- Born: 1950 (age 75–76) Montreal, Quebec, Canada
- Occupation: Guitarist

= Gerry Markman =

Canadian guitarist

Gerry Markman (born 16 August 1950) is a Canadian guitarist. His particularly notable musical associations have been with the Cameo Blues Band, the Lincolns, Richard "Hock" Walsh and Alannah Myles.

==Biography==
Markman began playing guitar at age 12, learning from his sister, Mirel. He remembers the folky influence she had on him and to this day is jokingly quoted as saying: "D, A7 and G, the only chords you'll ever need."

Over the next 15 years, Markman toured and recorded with the Max Band and Dandy Batt. His single, "The Flying Dutchman", became a cult favourite.

In 1977 he moved to Toronto to work at the second location of Steve's Music Store and left performing for a while. He was coaxed out of 'retirement' by Bob Segarini and left Steve's Music in 1981 to devote himself entirely to music, playing guitar for Marghie Evans and Pamela Cannon, and numerous jobbing gigs, TV shows and sessions. Markman joined the Cameo Blues Band with Malcolm Tomlinson in 1982 and later toured with the Lincolns, opening for Robert Palmer. Markman returned to Toronto and played with the Alannah Myles Band, Tom Barlow and the late Richard "Hock" Walsh. On special occasions, Markman has also performed with Dan Aykroyd and Jeff Healey. His recording credits include Rosenshontz (It's the Truth), Michael Vincent (Home in the Forest), Tapestry (I Need Your Lovin) and Ron Wiseman (Mystical Mood).

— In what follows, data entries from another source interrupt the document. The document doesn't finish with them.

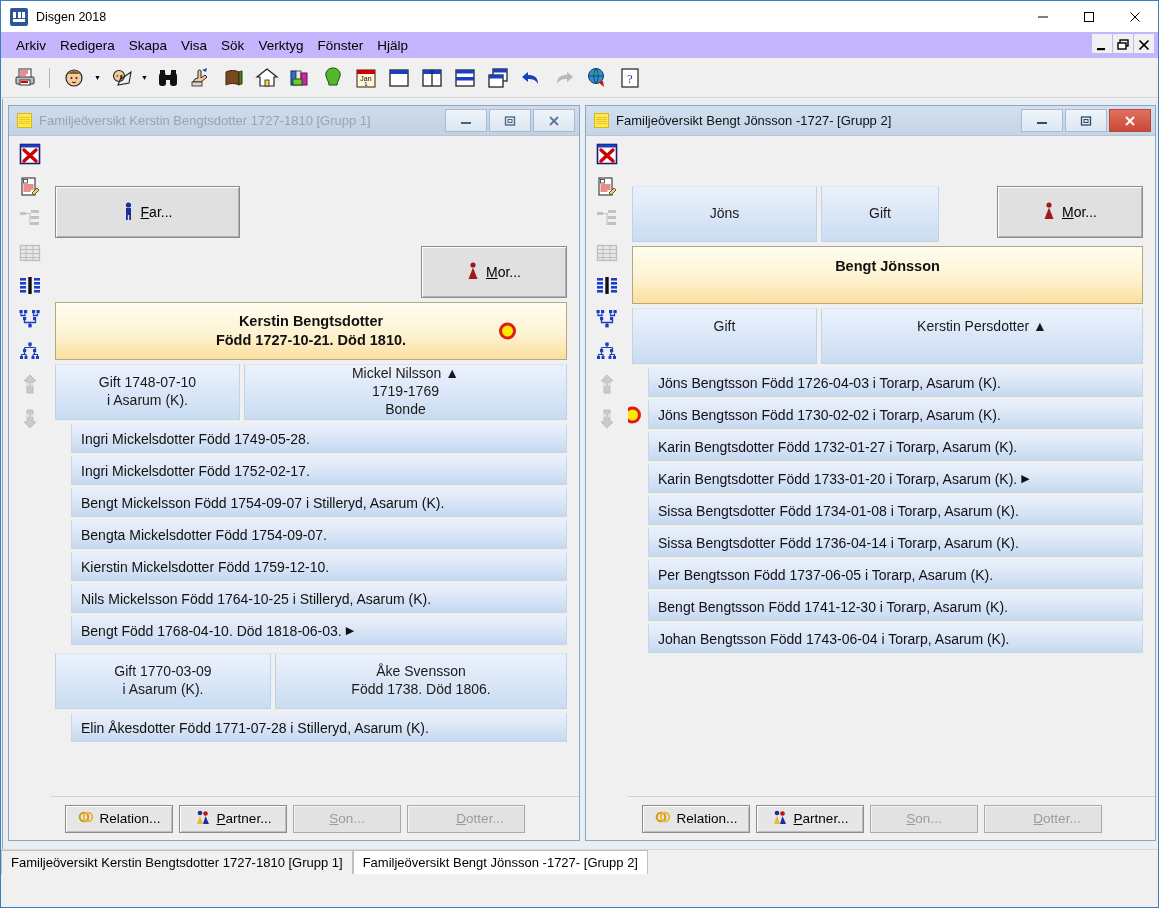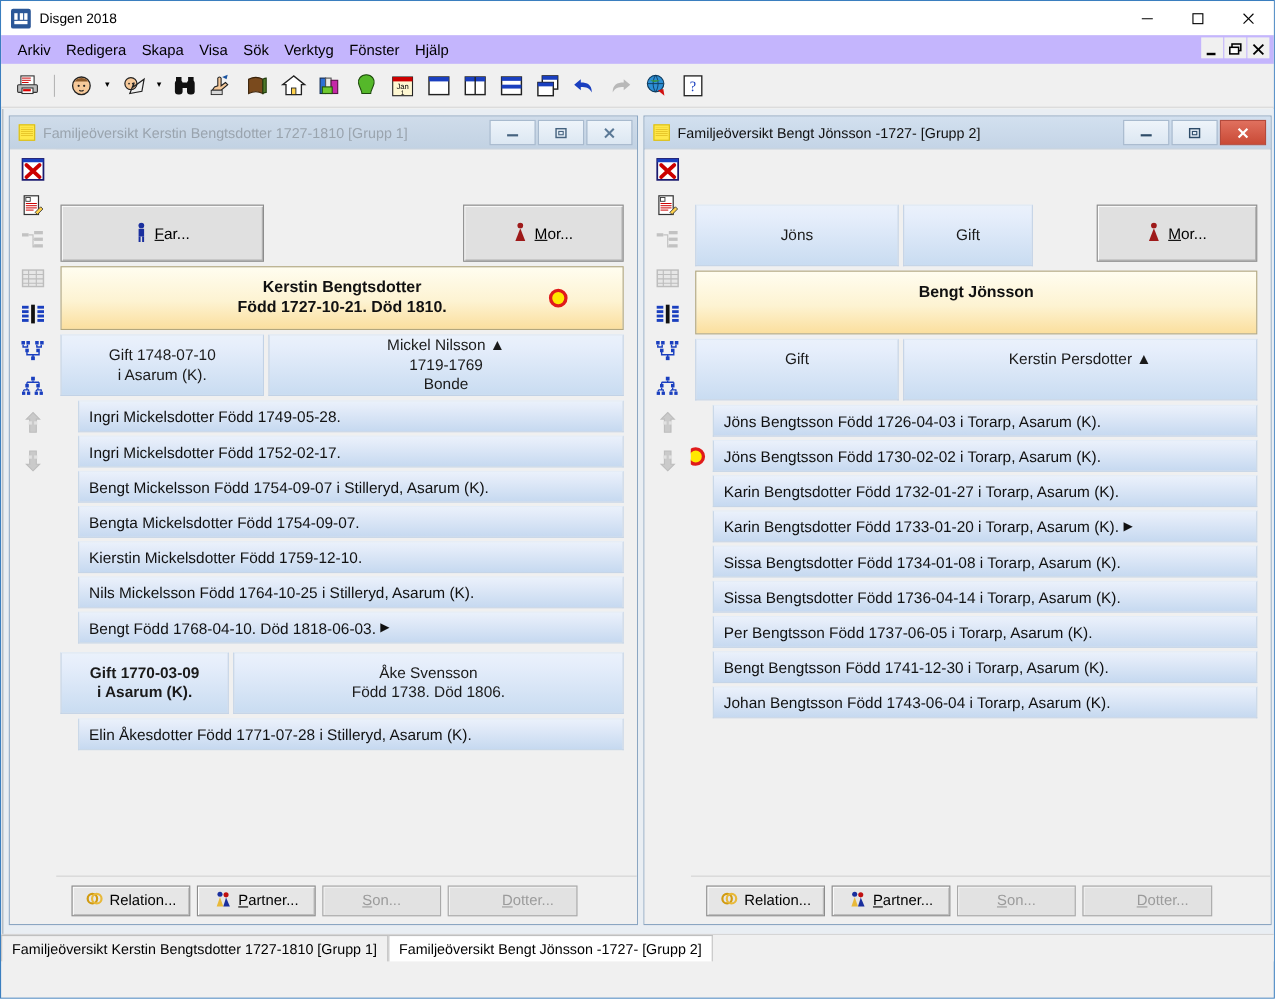--- a/index.html
+++ b/index.html
@@ -693,21 +693,21 @@
             <svg width="22" height="22" viewBox="0 0 22 22" opacity="0.38">
               <path d="M11 21l6-6h-3V3H8v12H5z" fill="#8e8e8e" stroke="#6b6b6b"></path>
               <rect x="7" y="7" width="3" height="3" fill="#c9c9c9"></rect>
               <rect x="12" y="7" width="3" height="3" fill="#c9c9c9"></rect>
             </svg>
           </div>
         </div>
 
         <div class="content">
 
-          <div class="row" style="margin-top:42px;">
+          <div class="row" style="margin-top:42px;flex-direction:column;">
             <div class="parent-btn" style="width:185px;">
               <span>
                 <svg width="11" height="18" viewBox="0 0 11 18">
                     <circle cx="5.5" cy="3" r="2.6" fill="#1a2f9e"></circle>
                     <rect x="3" y="6" width="5" height="7" fill="#1a2f9e"></rect>
                     <rect x="3" y="13" width="1.8" height="5" fill="#1a2f9e"></rect>
                     <rect x="6.2" y="13" width="1.8" height="5" fill="#1a2f9e"></rect>
                   </svg>
               </span>
               <span class="lbl"><u>F</u>ar...</span>
@@ -775,21 +775,21 @@
             </div>
             <div class="child-row-wrap">
               <div class="child-row">
                 <span>Bengt  Född 1768-04-10. Död 1818-06-03.</span>
                 <span class="tri">▶</span>
               </div>
             </div>
           </div>
 
           <div class="row" style="margin-top:8px;">
-            <div class="blue-box" style="width:153px;height:56px;font-weight:bold;">
+            <div class="blue-box" style="width:216px;height:56px;">
               <div>Gift 1770-03-09</div>
               <div>i  Asarum (K).</div>
             </div>
             <div class="blue-box" style="flex:1;height:56px;">
               <div>Åke Svensson</div>
               <div>Född 1738. Död 1806.</div>
             </div>
           </div>
 
           <div style="padding-left:16px;margin-top:2px;">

In 1991, Markman returned to Steve's Music and continued playing with the Gerry Markman Band, the French Connection and Curley Bridges. He led the Ruanne's House Band in Barrie, hosting dozens of Ontario's finest musicians as guests and twice was musical director for the Barrie Music Awards. He became the driving force of the rockin' blues band the Sensations, based out of Orillia, Ontario.

Markman still plays with the Sensations, Malcolm Tomlinson and occasionally the Partland Brothers. He still does sessions and also performs as a solo acoustic artist. Markman recently played with Jimmy Hall, former lead singer of Wet Willie.

Markman was profiled in the January 2008 issue of CMT (Canada Music Trades) magazine.

Markman is the uncle of the hurdy-gurdy artist Ben Grossman.